[[ RECORDS TO USE open ]]
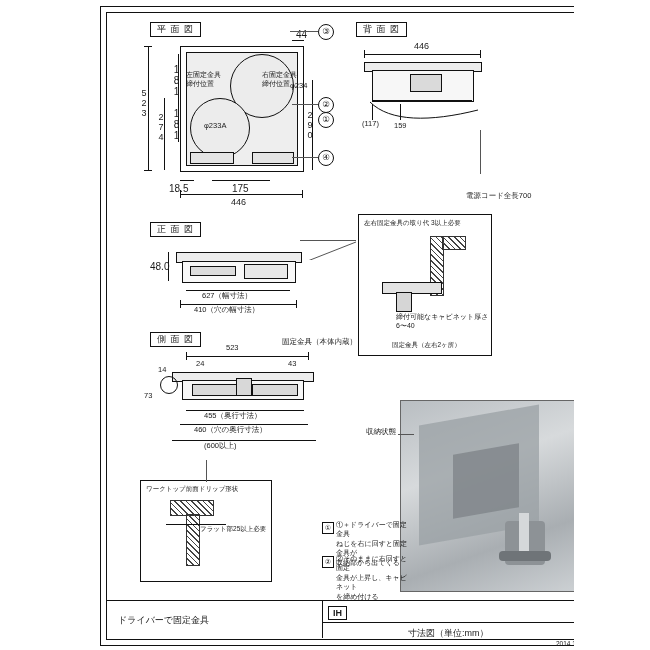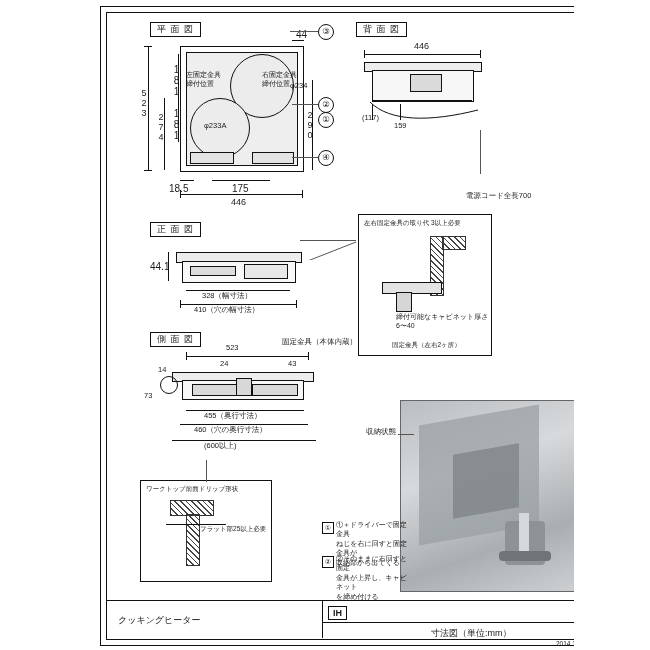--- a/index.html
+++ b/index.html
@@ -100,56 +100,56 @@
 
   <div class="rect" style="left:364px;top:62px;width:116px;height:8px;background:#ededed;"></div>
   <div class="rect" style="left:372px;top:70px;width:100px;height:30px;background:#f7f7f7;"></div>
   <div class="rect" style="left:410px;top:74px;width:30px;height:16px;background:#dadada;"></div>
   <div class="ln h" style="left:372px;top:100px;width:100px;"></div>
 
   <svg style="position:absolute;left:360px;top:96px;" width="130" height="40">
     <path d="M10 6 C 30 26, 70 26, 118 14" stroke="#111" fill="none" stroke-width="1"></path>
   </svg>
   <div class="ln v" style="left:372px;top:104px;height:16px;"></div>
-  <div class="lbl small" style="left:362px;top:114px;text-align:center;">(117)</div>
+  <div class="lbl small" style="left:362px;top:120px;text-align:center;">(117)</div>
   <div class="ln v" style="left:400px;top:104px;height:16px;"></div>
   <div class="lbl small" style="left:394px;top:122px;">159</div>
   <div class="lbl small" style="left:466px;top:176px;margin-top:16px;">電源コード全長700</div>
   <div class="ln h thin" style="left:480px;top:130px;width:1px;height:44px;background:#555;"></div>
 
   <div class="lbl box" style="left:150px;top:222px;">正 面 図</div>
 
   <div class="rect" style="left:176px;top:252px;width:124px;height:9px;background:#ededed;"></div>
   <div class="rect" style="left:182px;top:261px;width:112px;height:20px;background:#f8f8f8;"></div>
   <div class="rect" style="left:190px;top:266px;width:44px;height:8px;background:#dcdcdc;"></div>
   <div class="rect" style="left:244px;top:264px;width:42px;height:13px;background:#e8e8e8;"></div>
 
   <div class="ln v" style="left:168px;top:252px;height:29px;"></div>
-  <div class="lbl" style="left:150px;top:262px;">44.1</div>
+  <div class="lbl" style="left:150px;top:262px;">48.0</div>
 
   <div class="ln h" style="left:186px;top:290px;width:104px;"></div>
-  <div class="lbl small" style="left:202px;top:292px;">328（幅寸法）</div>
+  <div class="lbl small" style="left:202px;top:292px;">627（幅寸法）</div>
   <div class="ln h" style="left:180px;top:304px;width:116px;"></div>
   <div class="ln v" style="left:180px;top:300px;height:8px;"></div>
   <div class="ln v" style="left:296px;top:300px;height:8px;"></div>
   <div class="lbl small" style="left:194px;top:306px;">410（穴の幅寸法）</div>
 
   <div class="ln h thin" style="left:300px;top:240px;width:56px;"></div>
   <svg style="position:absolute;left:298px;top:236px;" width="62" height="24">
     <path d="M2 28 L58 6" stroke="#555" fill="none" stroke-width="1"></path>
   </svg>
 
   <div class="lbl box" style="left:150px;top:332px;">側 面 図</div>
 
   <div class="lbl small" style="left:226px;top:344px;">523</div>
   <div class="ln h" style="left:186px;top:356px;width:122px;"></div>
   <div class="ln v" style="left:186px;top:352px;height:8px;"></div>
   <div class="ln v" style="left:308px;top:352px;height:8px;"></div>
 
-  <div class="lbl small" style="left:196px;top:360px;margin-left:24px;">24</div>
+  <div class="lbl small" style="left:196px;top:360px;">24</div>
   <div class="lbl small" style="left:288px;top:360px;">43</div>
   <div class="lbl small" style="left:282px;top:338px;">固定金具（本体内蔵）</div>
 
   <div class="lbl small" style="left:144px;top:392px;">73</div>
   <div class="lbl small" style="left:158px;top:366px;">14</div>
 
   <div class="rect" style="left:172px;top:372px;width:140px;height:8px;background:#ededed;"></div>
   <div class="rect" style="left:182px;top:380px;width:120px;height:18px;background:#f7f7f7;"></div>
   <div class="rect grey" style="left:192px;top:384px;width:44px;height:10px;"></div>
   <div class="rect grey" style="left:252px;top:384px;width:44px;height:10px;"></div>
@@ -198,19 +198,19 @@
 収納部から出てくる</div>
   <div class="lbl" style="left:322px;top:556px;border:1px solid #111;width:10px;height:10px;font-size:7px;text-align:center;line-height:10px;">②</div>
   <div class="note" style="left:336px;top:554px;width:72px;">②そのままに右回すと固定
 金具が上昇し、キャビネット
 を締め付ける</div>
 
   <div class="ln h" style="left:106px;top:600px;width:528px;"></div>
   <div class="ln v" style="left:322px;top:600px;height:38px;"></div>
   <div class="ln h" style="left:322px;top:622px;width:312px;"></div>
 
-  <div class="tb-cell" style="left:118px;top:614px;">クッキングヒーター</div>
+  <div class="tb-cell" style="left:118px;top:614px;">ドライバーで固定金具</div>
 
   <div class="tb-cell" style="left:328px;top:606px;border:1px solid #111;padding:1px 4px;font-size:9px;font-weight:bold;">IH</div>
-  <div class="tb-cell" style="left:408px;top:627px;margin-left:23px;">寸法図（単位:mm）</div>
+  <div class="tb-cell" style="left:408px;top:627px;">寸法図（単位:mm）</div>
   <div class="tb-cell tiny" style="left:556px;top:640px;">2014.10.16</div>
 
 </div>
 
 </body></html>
[[ RECORDS TO USE closed ]]
[[ RECORDS TO USE open ]]
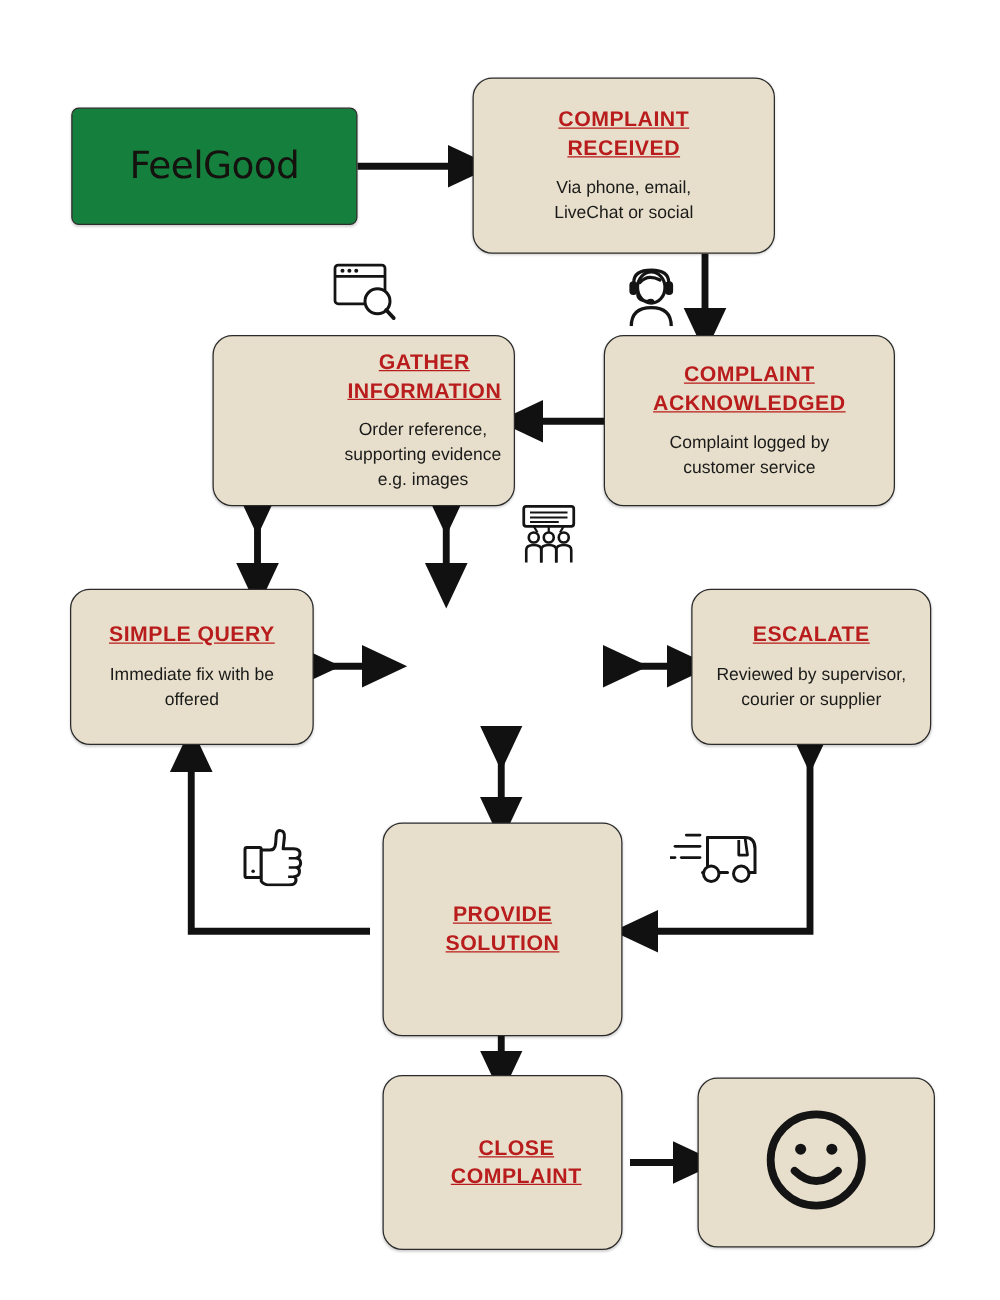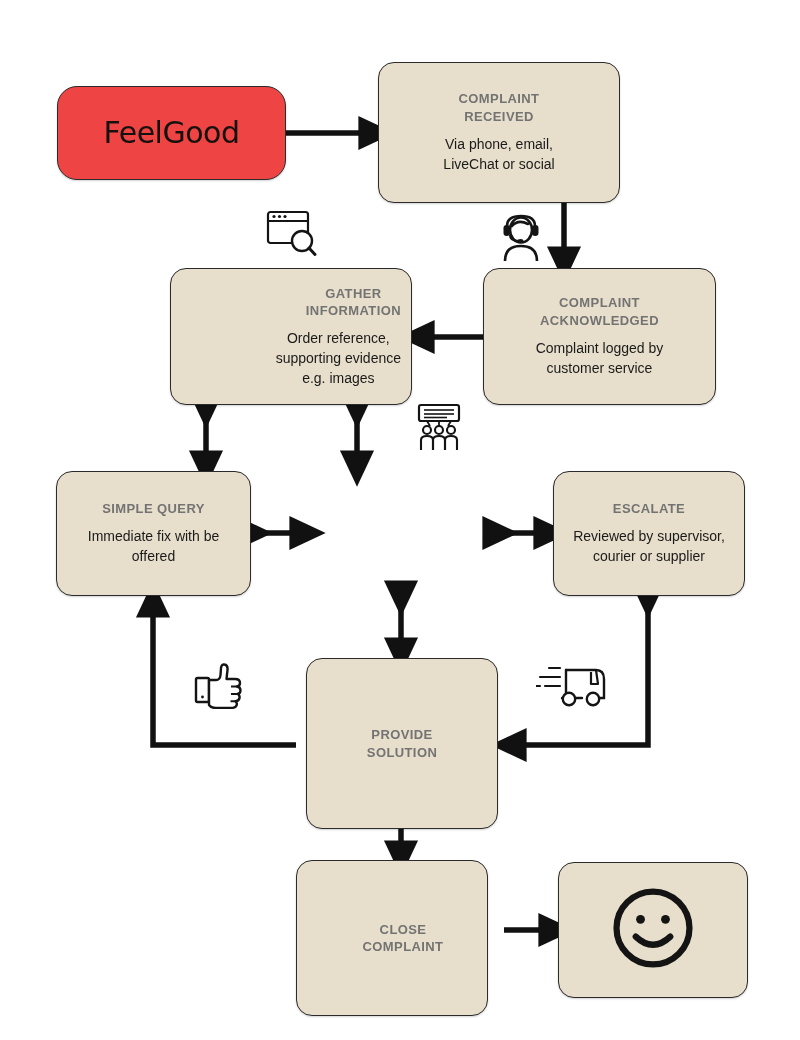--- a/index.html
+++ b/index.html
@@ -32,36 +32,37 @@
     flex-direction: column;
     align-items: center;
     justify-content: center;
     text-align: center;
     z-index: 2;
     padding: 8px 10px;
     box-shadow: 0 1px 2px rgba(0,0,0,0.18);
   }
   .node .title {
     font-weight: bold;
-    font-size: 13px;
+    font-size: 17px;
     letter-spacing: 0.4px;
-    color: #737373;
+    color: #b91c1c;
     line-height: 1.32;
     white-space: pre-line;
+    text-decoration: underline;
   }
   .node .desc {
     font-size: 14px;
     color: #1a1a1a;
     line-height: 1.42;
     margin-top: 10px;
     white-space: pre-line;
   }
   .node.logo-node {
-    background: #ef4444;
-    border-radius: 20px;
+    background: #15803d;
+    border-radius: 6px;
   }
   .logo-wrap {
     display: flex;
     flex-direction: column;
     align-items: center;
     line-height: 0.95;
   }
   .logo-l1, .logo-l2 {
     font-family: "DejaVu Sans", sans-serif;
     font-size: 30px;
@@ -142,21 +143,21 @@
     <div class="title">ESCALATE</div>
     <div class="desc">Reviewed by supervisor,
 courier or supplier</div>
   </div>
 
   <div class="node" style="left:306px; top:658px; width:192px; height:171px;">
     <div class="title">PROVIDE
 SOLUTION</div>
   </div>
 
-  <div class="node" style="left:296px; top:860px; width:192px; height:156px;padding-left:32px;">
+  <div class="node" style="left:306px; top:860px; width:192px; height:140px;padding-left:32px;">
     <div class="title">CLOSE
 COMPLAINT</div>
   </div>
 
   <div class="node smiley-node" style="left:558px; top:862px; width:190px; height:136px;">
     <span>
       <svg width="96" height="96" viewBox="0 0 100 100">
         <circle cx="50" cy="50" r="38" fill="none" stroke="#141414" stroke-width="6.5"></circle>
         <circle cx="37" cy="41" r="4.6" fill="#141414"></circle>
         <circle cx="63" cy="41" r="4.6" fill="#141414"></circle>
[[ RECORDS TO USE closed ]]
__WHAT YOU WILL DO__:
Among the preceding records, how many lines include the word "background"? Reply with the number only.

__ANSWER SPACE__:
12